Comportement : Prévenir la phobie des soins
Dr Stéphane BLEUER (CHV Saint-Martin)
Les soins vétérinaires sont au carrefour d’un paradoxe. Le soin a pour but l’amélioration du bien-être de l’animal alors que sa réalisation entraine un mal-être par la douleur ou la peur qui peut l’accompagner. Ce mal-être peut suivant sa fréquence, son intensité et les vulnérabilités de l’animal rapidement aboutir à une phobie des soins.
La phobie est un état pathologique émotionnel dans lequel une association se crée entre le contexte et la peur. De nouvelles connexions neuronales naissent dans l’amygdale, le centre cérébral de la peur. On parle aussi de conditionnement classique de la peur. Une fois ce conditionnement apparu dans l’amygdale, il est indestructible. Il faudra alors un long traitement utilisant les méthodes de désensibilisation, de contre conditionnent et une aide médicamenteuse pour développer de nouveaux apprentissages et de nouvelles cognitions à même d’affaiblir ce conditionnement et diminuer la peur.
De surcroit, la phobie des soins peut rapidement s’exprimer par de l’agression, rendant l’exécution des soins difficiles et dangereuse pour tout le personnel. Le chien ou le chat devient intouchable. Les propriétaires du fait de la phobie des soins hésitent aussi à venir consulter et cela peut compromettre la santé et le bien-être de leur animal.
C’est pourquoi l’attention de l’équipe soignante doit se porter autant que possible sur la prévention de la phobie des soins chez les patients venant consulter.
Quelles techniques, quels conseils pour prévenir autant que possible la phobie des soins ?
- Prévoir suffisamment d’espace pour donner à l’animal la possibilité de s’isoler
- Travailler sur rendez-vous pour éviter la surpopulation de la salle d’attente
- Si c’est possible créer des espaces d’attentes dédiées aux différentes espèces
- Éviter les passages incessants près des animaux en attente
- Éviter les bruits et les éclairages trop intenses
- Dans le cas du chien éviter les abords frontaux. Un premier contact assorti d’une friandise permet de créer immédiatement une relation positive.

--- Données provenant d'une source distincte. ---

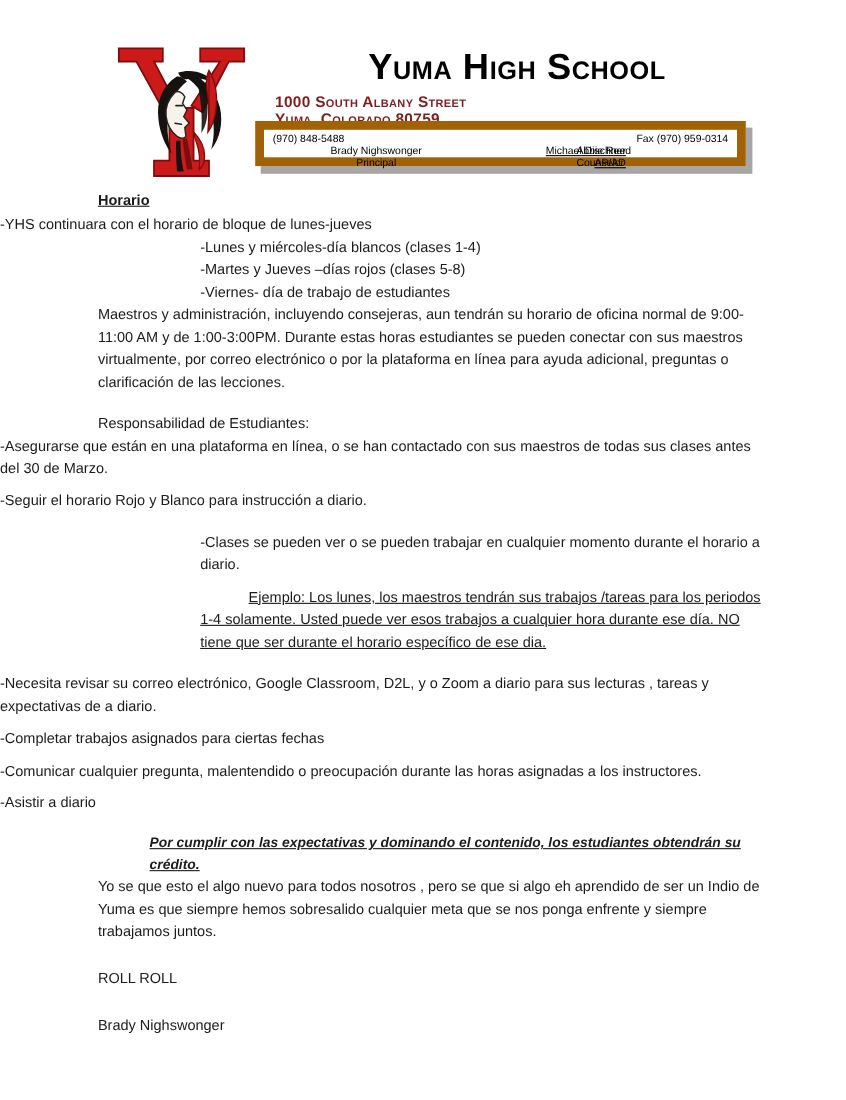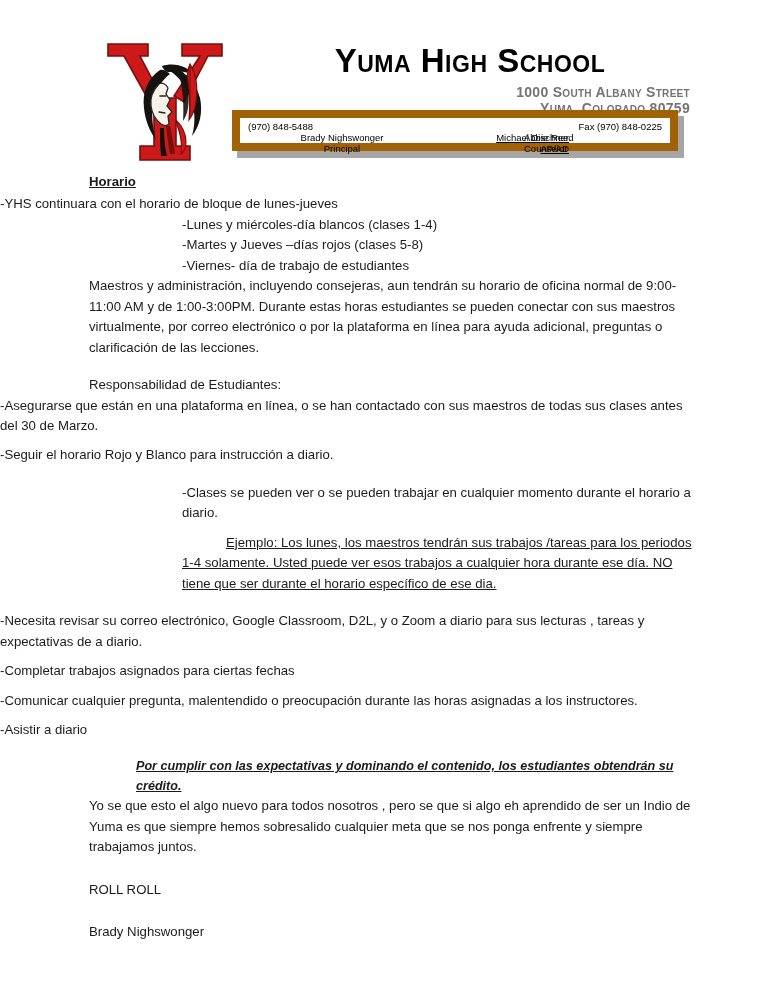"1000 South Albany Street" .addr-line { color: #737373 -> #7f1d1d; text-align: right -> left }
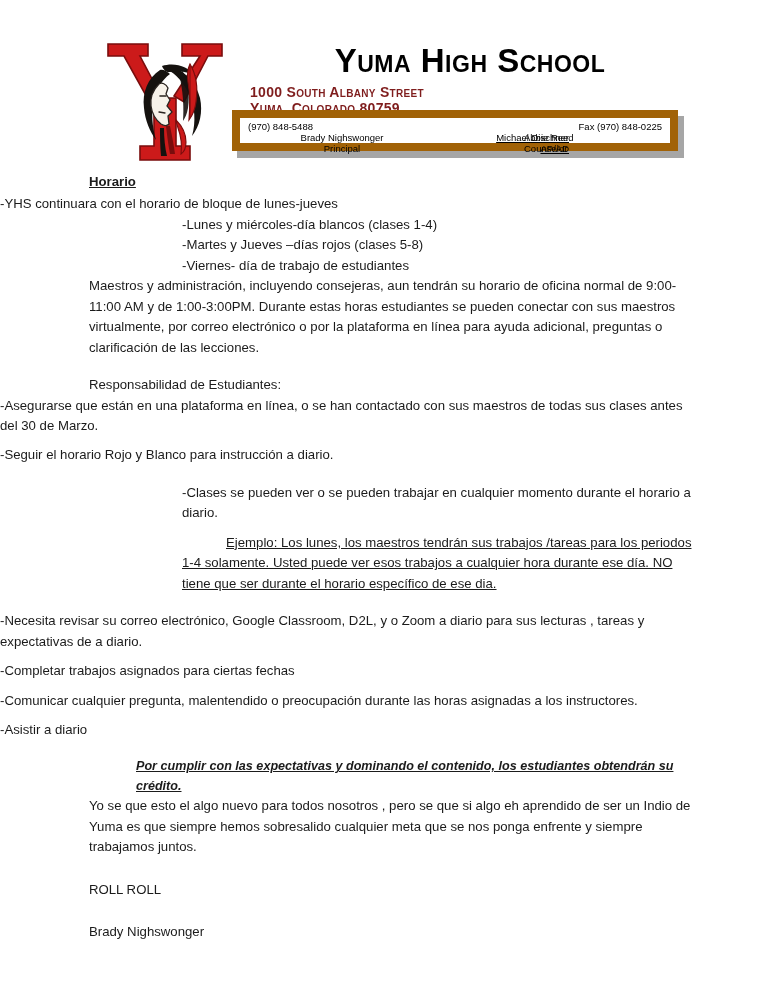"Fax (970) 848-0225" span.fax { text: 848-0225 -> 959-0314 }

- Laissez le propriétaire et l’animal entrer en salle de consultation et entrer à leur suite de façon à éviter une situation de confrontation. L’animal entrant dans une pièce fermée sera plus à l’aise si personne ne l’occupe au préalable
- Sauf si le chien est susceptible d’être agressif il est bon de lui laisser quelques minutes détaché pour explorer la pièce.
- Dans le cas du chat laisser la caisse de transport sur la table de consultation ouverte et laisser le chat sortir spontanément
- Un tapis de léchage doit être proposé avant toute manipulation que ce soit un chien ou un chat.
Dans le cas de NAC une nourriture attractive adaptée à l’espèce doit être utilisée. Cet instrument va servir à mesurer la coopération de l’animal. Tant que l’animal lèche le tapis les soins peuvent continuer (flèche verte), un arrêt du léchage signal une augmentation de la tension et il faut ralentir ou stopper la manipulation (flèche jaune). Les tentatives de fuite ou d’agression sont des alertes rouges qui montre que la phobie des soins est déjà présente, il faut en discuter avec les propriétaires. (NB. Certains NAC ne sont pas des espèces domestiques, la fuite ou l’agression sont des comportements normaux et inévitables dans leur cas)
- Pendant l’examen et les manipulations il faudra éviter les positions qui peuvent inquiéter l’animal. Se tenir sur le côté du propriétaire et non face au chien envoie un message d’apaisement et évite la confrontation.
- Les tables électriques qui s’abaissent jusqu’au sol permettant au chien de monter spontanément et les tapis de table antidérapant sont des éléments qui rajoutent du confort et de la sécurité.
L’observation de ces quelques mesures permettront de prévenir autant que possible la phobie des soins de s’installer. Il faut mettre en œuvre dès les premières consultations vaccinales sur les jeunes animaux.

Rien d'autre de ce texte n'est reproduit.